*Task requirements:* Set down exactly the lines below between the line holding "(231, 1393) none" and the line holding "(326, 1047) none", inclusive; no other line belongs in the answer.
======== Data
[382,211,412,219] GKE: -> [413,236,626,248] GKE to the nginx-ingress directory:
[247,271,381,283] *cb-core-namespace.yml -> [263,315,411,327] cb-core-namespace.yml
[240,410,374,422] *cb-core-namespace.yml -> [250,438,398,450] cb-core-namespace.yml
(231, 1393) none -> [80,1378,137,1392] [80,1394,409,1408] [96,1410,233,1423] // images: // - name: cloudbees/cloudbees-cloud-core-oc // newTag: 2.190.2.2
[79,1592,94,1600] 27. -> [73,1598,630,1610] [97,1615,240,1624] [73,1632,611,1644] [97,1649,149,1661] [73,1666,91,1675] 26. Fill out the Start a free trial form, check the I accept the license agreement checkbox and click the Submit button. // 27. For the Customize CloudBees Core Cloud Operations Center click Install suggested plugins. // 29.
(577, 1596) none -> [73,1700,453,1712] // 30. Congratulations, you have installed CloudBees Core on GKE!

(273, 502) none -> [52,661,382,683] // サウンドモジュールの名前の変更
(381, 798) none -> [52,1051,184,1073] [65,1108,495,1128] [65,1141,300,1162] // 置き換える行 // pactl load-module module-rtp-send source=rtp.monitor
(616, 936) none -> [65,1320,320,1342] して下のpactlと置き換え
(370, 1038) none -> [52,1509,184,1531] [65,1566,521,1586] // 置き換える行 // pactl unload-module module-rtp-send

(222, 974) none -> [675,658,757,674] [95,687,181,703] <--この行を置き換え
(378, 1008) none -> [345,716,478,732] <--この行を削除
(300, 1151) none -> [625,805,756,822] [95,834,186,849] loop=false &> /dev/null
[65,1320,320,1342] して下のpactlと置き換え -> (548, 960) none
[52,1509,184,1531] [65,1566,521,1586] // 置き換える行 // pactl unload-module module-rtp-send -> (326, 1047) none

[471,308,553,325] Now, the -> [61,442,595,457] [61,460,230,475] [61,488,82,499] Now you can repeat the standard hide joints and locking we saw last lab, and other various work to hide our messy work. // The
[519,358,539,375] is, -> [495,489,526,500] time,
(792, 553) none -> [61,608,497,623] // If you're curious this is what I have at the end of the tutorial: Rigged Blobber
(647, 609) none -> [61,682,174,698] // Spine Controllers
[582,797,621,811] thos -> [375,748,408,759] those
================
*Answer to the exercise:*
(231, 1393) none -> [80,1378,137,1392] [80,1394,409,1408] [96,1410,233,1423] // images: // - name: cloudbees/cloudbees-cloud-core-oc // newTag: 2.190.2.2
[79,1592,94,1600] 27. -> [73,1598,630,1610] [97,1615,240,1624] [73,1632,611,1644] [97,1649,149,1661] [73,1666,91,1675] 26. Fill out the Start a free trial form, check the I accept the license agreement checkbox and click the Submit button. // 27. For the Customize CloudBees Core Cloud Operations Center click Install suggested plugins. // 29.
(577, 1596) none -> [73,1700,453,1712] // 30. Congratulations, you have installed CloudBees Core on GKE!

(273, 502) none -> [52,661,382,683] // サウンドモジュールの名前の変更
(381, 798) none -> [52,1051,184,1073] [65,1108,495,1128] [65,1141,300,1162] // 置き換える行 // pactl load-module module-rtp-send source=rtp.monitor
(616, 936) none -> [65,1320,320,1342] して下のpactlと置き換え
(370, 1038) none -> [52,1509,184,1531] [65,1566,521,1586] // 置き換える行 // pactl unload-module module-rtp-send

(222, 974) none -> [675,658,757,674] [95,687,181,703] <--この行を置き換え
(378, 1008) none -> [345,716,478,732] <--この行を削除
(300, 1151) none -> [625,805,756,822] [95,834,186,849] loop=false &> /dev/null
[65,1320,320,1342] して下のpactlと置き換え -> (548, 960) none
[52,1509,184,1531] [65,1566,521,1586] // 置き換える行 // pactl unload-module module-rtp-send -> (326, 1047) none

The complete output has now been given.